Les résultats. Les participant·es ont approuvé moins de frappes quand les informations étaient obtenues par IA (63% contre 68%). Mais, dans une deuxième expérience, les chercheurs ont ajouté une liste des trois raisons pour lesquelles la frappe est recommandée. Avec ces informations complémentaires, les participant·es ont fait autant confiance aux informations fournies par IA qu'à celles collectées par des humains.
Pourquoi c'est important.

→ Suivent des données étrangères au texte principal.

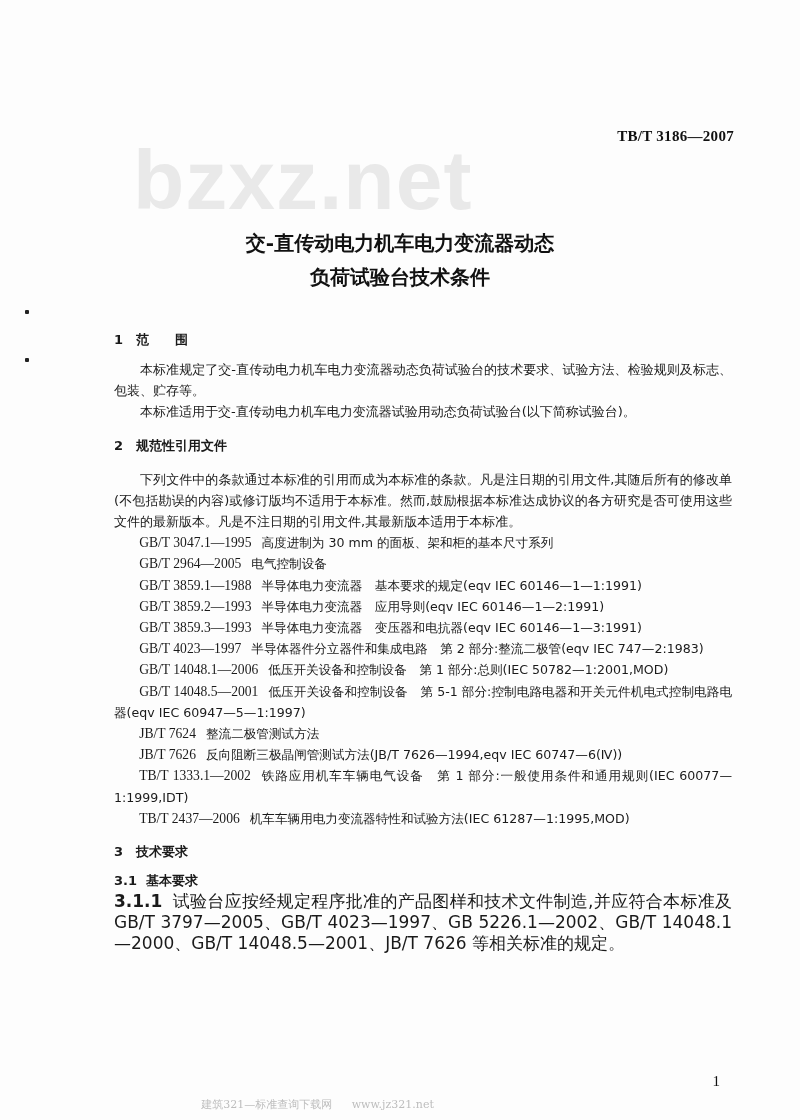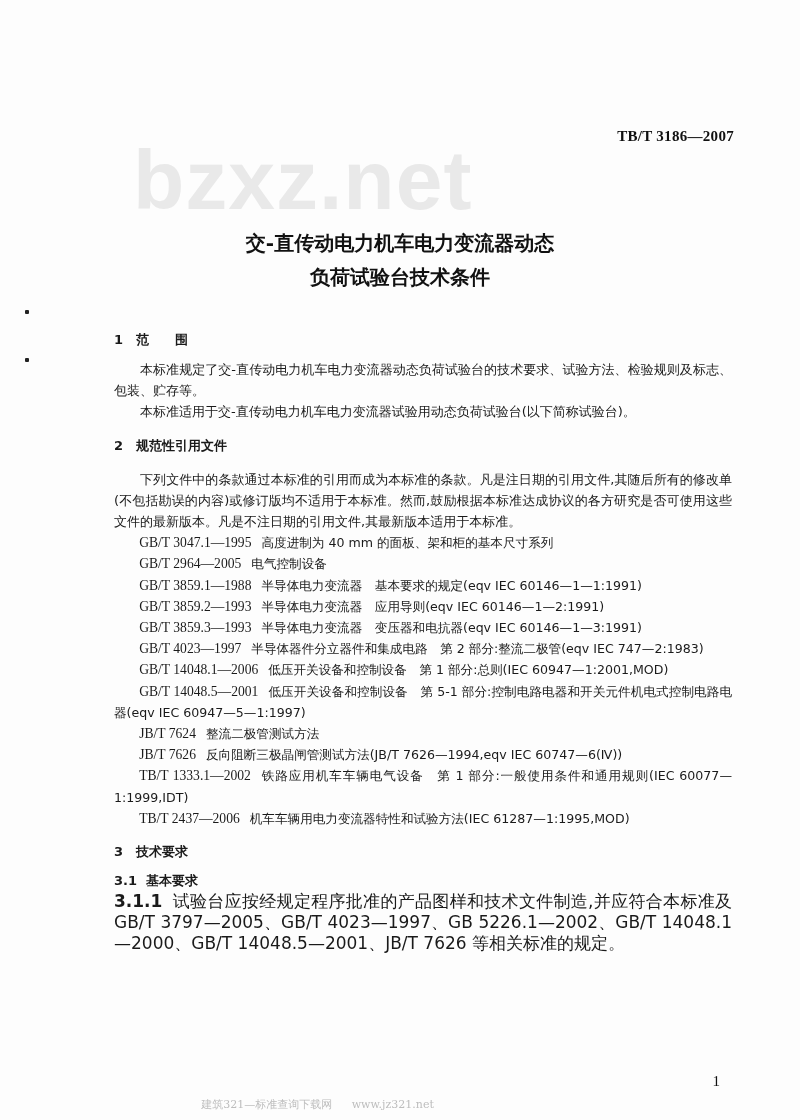"高度进制为 40 mm 的面板、架和柜的基本尺寸系列" span { text: 40 -> 30 }
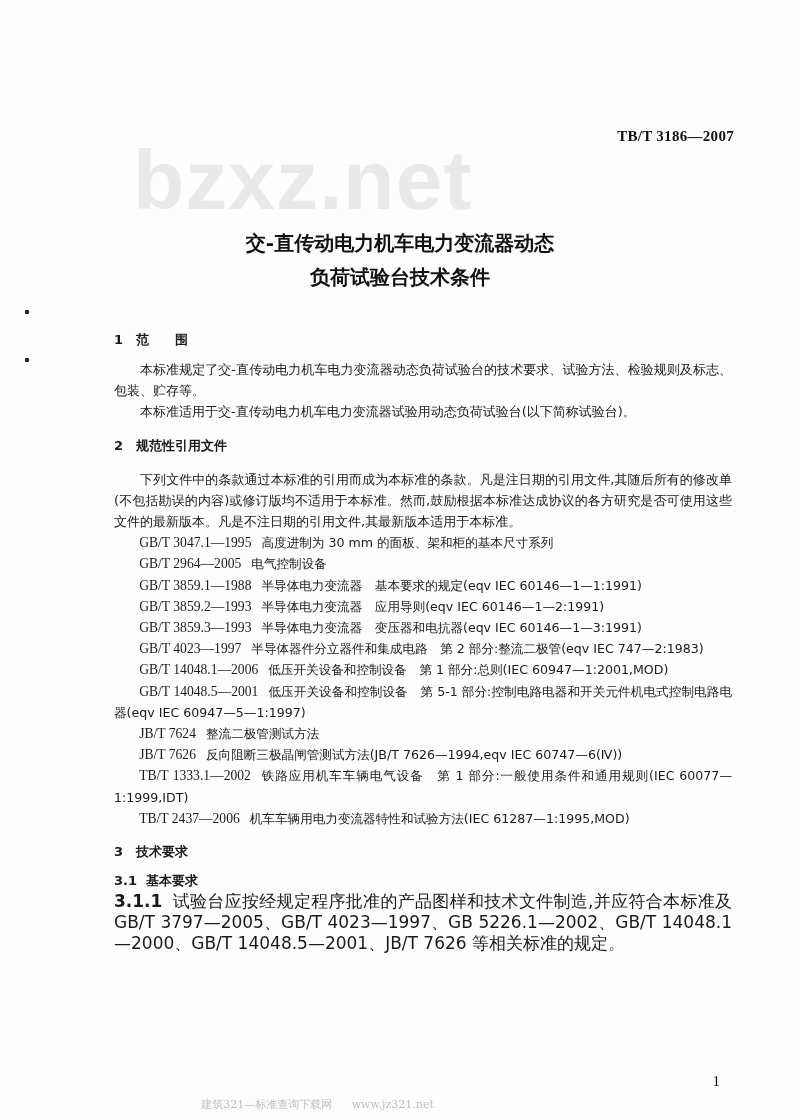"低压开关设备和控制设备 第 1 部分:总则(IEC" span { text: 60947 -> 50782 }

Au-delà de l'expérience en elle-même, je suis frappé que le journal de « résolution des conflits », financé par la « Société des Sciences de la Paix » (sic), publie un article revu par les pairs expliquant comment faire baisser la garde des militaires face à l'IA, dans l'objectif affiché d'approuver le plus de frappes possibles. Sans s’interroger sur les faux-positifs ou sur les effets de l'augmentation du nombre de cibles.